Some people know from a young age what they want to be when they grow up. Jeremy Shiffman took a more roundabout journey.
Educated in philosophy at Yale and international relations at Johns Hopkins, he detoured into careers in international corporate PR, social work with Vietnamese refugees, and teaching English as a second language in China before pursuing a PhD in political science at the University of Michigan and becoming a leading researcher in global health policy.
“Even when I finished my doctorate, I wasn’t sure which way to go with my research,” he says. “It took me a couple of years to figure out that I was actually a health person—it kind of came by chance.”
It wasn’t until after he began publishing his health policy research that he decided to pursue a career in the relatively undeveloped discipline, which applies political science theory to the analysis of how governments, international organizations, and private sector groups create and implement health policies. His work has been published in some of the world’s leading medical, public health, and health policy journals, including The Lancet, and has been funded by the Gates, MacArthur, Rockefeller, and Open Societies foundations, among others.
“All political scientists are interested in questions of power and authority,” Shiffman says. “But I’ve always wanted to apply these questions to issues that pertain to social equity and social justice, especially in low-income countries. Health policy was a great avenue for pursuing that.”
Shiffman joined Johns Hopkins as a Bloomberg Distinguished Professor from the School of Public Affairs at American University in Washington, D.C., where he was named Scholar-Teacher of the Year in 2017 in honor of his outstanding research and teaching. He holds joint appointments in Bloomberg School of Public Health and School of Advanced International Studies, where he received his master’s degree in 1988.
In the field of health policy analysis, Shiffman says, researchers often focus only on the merits of individual health policies. These apolitical methods of analysis ignore how the political interests of governments, advocates, and organizations affect which issues receive attention, which policies get adopted, and how these policies are implemented.

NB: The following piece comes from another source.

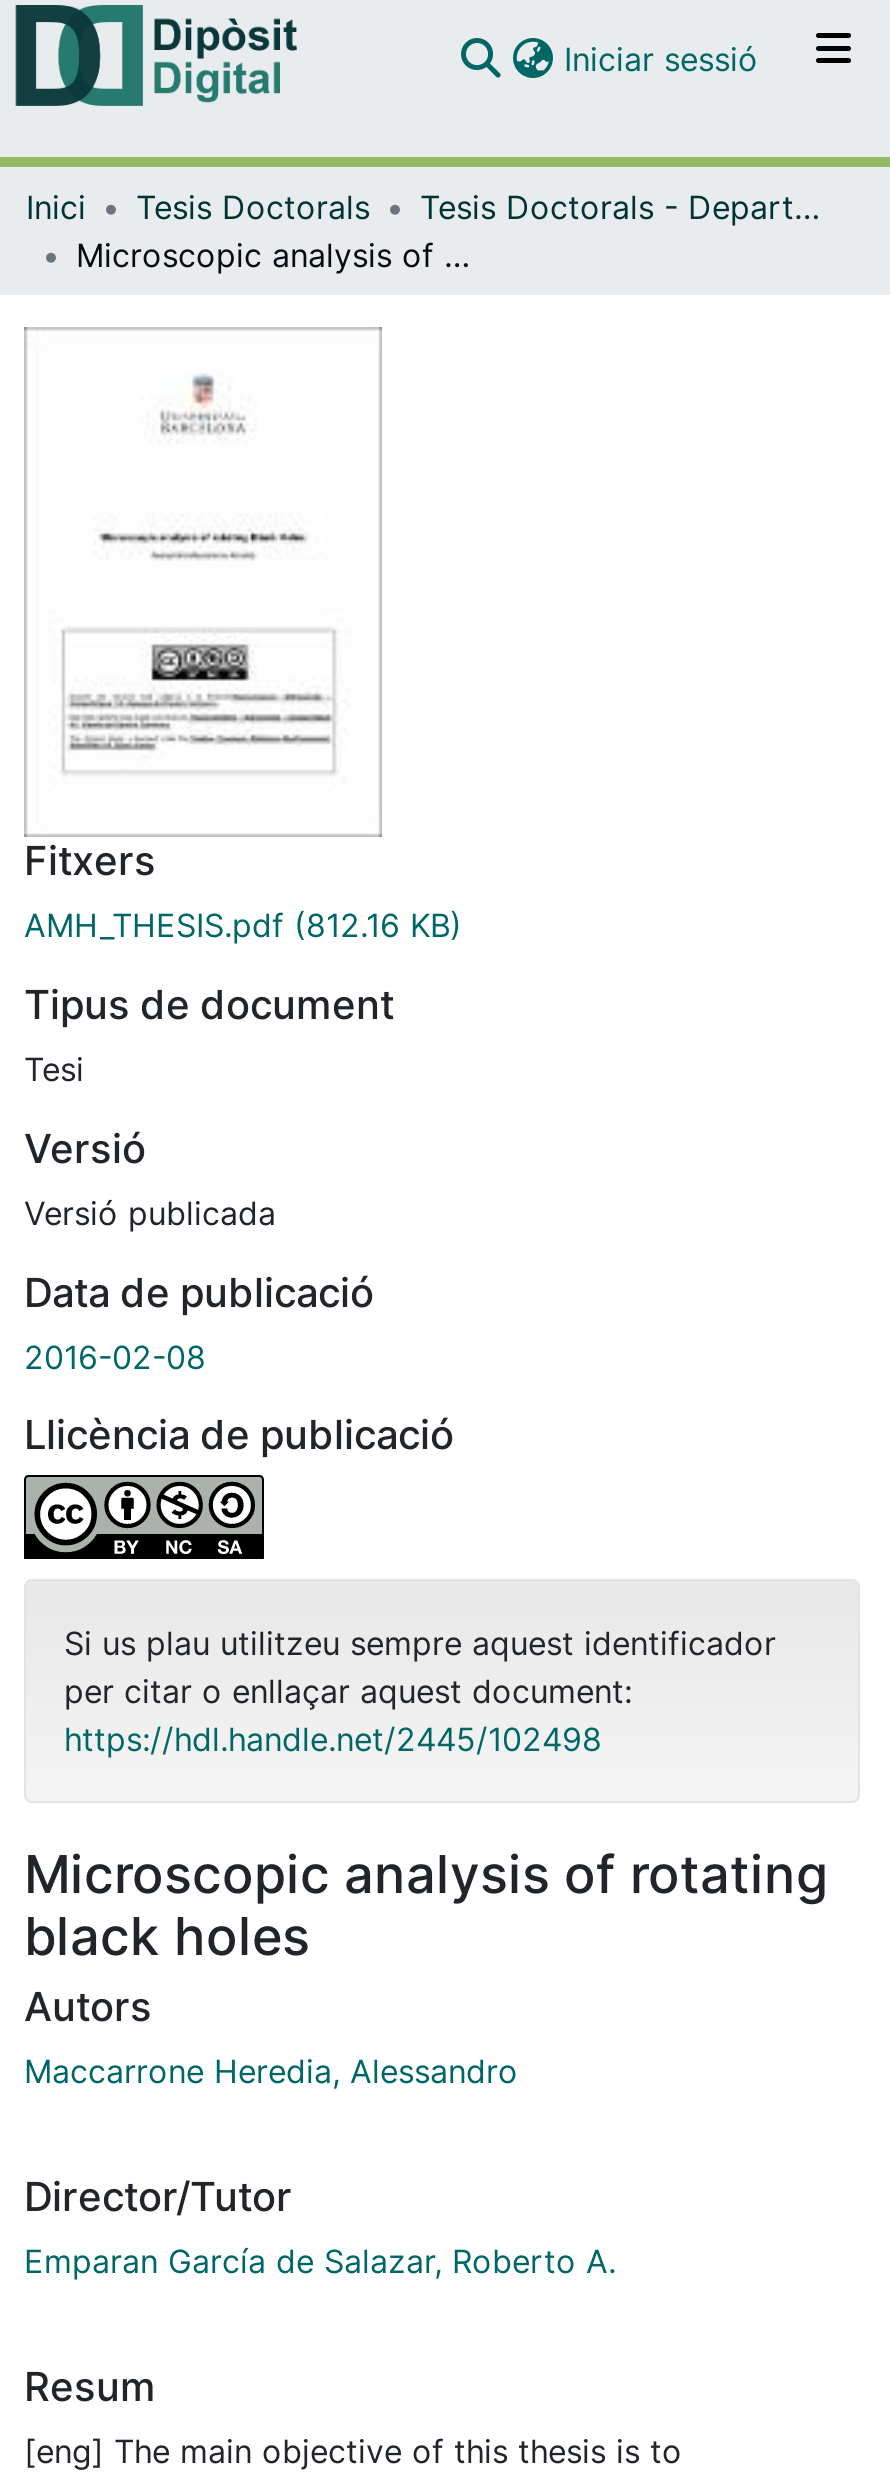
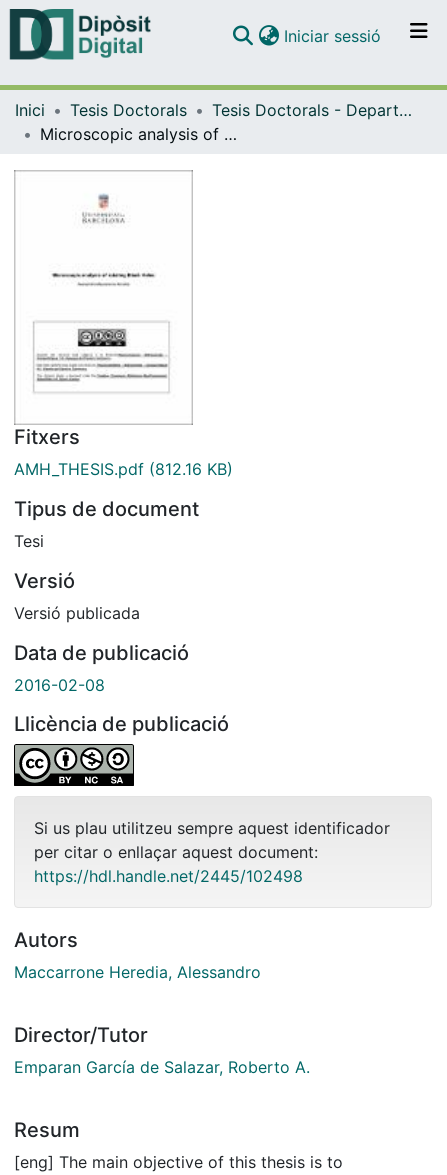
- Microscopic analysis of rotating
- black holes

“You can’t understand policy outcomes only by conducting technical analyses,” he says. “You have to examine political dynamics and the behaviors of these global and national health policy communities, which shape how resources are allocated.”
He’s applied his holistic approach to policy analysis since he was a doctoral student in the 1990s, when he conducted dissertation research in Indonesia to study the country’s government-sponsored family planning program under the authoritarian regime of former President Muhammad Suharto. Shiffman says he approached his research as an investigative reporter might approach an exposé—meeting with politicians, government officials, and health workers to discuss their goals and strategies, and speaking with citizens about their encounters with the family planning program.
It was challenging political ethnographic work, he says, but it was essential in order to thoroughly understand how Indonesia’s reproductive health programs functioned at the time.
“The real stories on how policies are developed are often not documented anywhere—they’re in people’s heads,” he says. “It’s through talking to people that you figure it out.”
The community of researchers applying political and other social science theory to the analysis of global health policymaking is small, Shiffman says, but one of his priorities is growing that community and supporting young scholars along the way. He’s organized a series of symposia—the third of which convenes this October in Liverpool, England—to bring together emerging scholars to share their research.
He was joined at Johns Hopkins by his collaborator and former PhD student, Yusra Shawar, an assistant scientist who holds a primary appointment in the Bloomberg School of Public Health and a courtesy appointment at SAIS. Together, Shiffman and Shawar have published six studies—three in The Lancet—and have an additional seven ongoing.
“Jeremy has taught me what good mentorship looks like and how important it is,” Shawar says. “He opens up opportunities for his students and colleagues while also holding them to the highest expectations and helping them to improve. He genuinely wants his students to succeed, often quietly lifting and advising in the background. I hope to be this kind of mentor to my own students.”